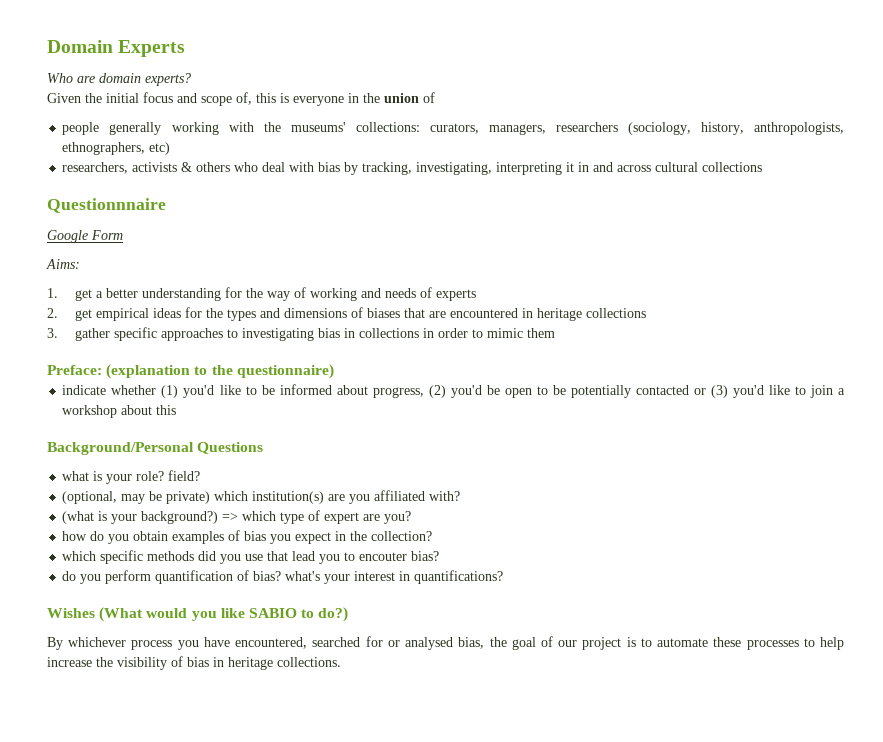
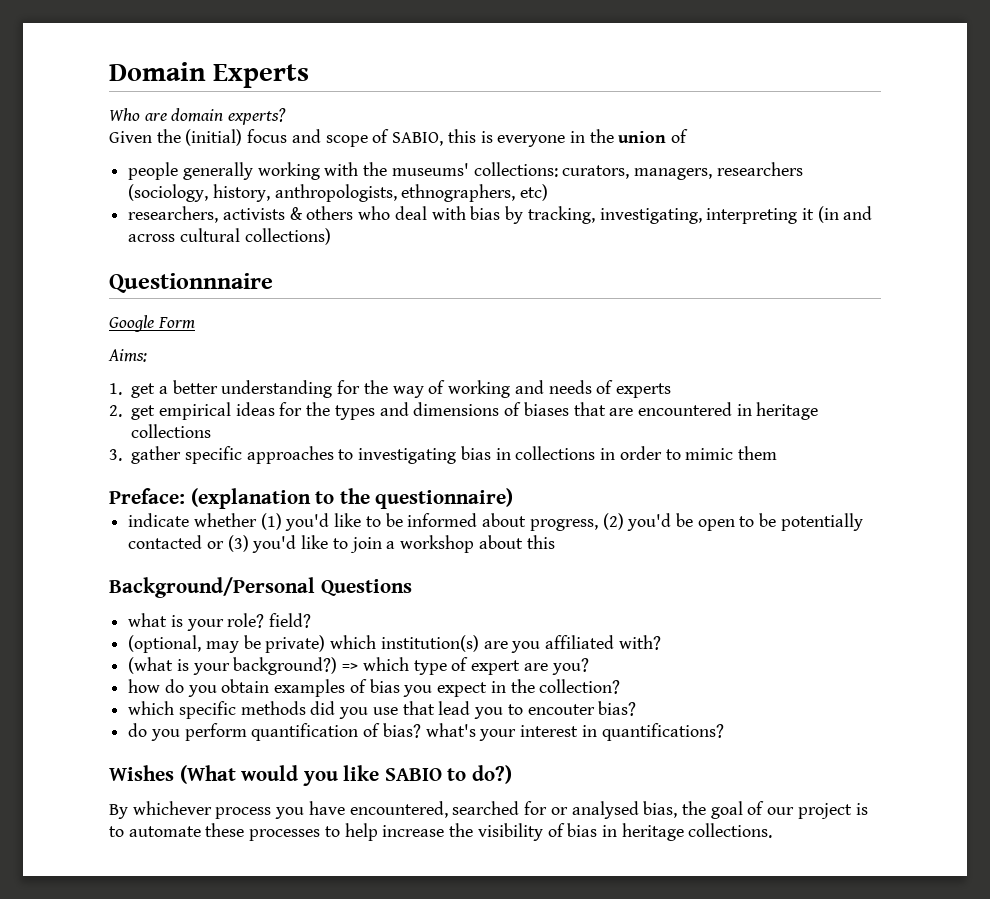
[106,93,139,103] initial -> [185,129,243,146] (initial)
[236,92,252,105] of, -> [372,129,444,146] of SABIO,
[578,162,590,172] in -> [817,206,839,223] (in
[702,162,763,172] collections -> [244,228,331,245] collections)

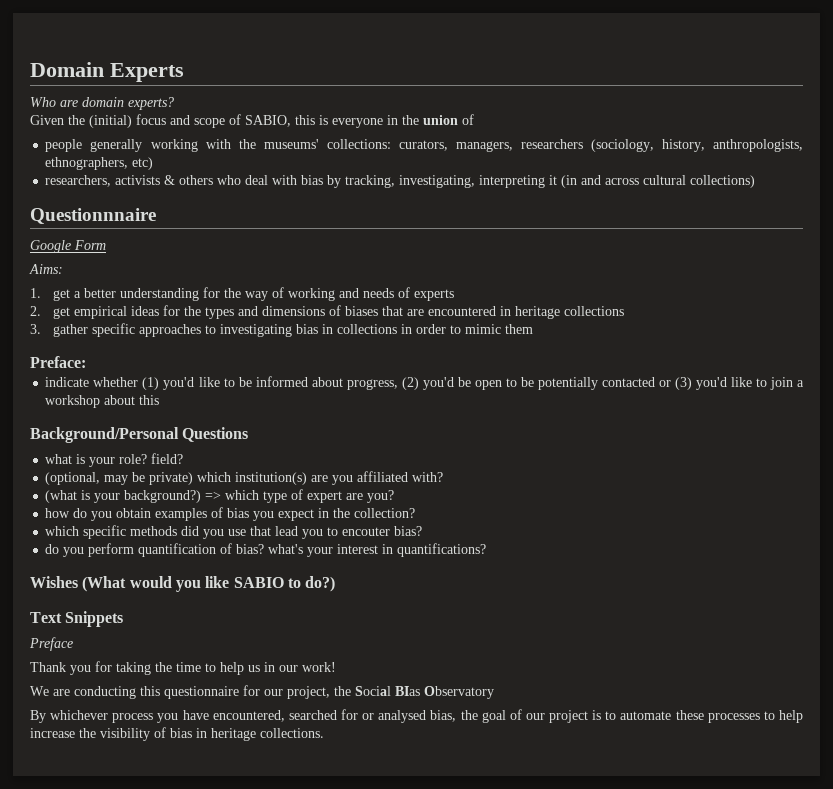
[190,488,514,509] (explanation to the questionnaire) -> (86, 362) none
(512, 774) none -> [30,611,124,627] [29,637,73,651] [30,661,336,675] [30,685,494,699] // Text Snippets // Preface // Thank you for taking the time to help us in our work! // We are conducting this questionnaire for our project, the Social BIas Observatory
= = = = =
ACTIVITY: In the copy, include every line of the records exactly and none of the images.

EXPECTED ANSWER:
[106,93,139,103] initial -> [185,129,243,146] (initial)
[236,92,252,105] of, -> [372,129,444,146] of SABIO,
[578,162,590,172] in -> [817,206,839,223] (in
[702,162,763,172] collections -> [244,228,331,245] collections)

[190,488,514,509] (explanation to the questionnaire) -> (86, 362) none
(512, 774) none -> [30,611,124,627] [29,637,73,651] [30,661,336,675] [30,685,494,699] // Text Snippets // Preface // Thank you for taking the time to help us in our work! // We are conducting this questionnaire for our project, the Social BIas Observatory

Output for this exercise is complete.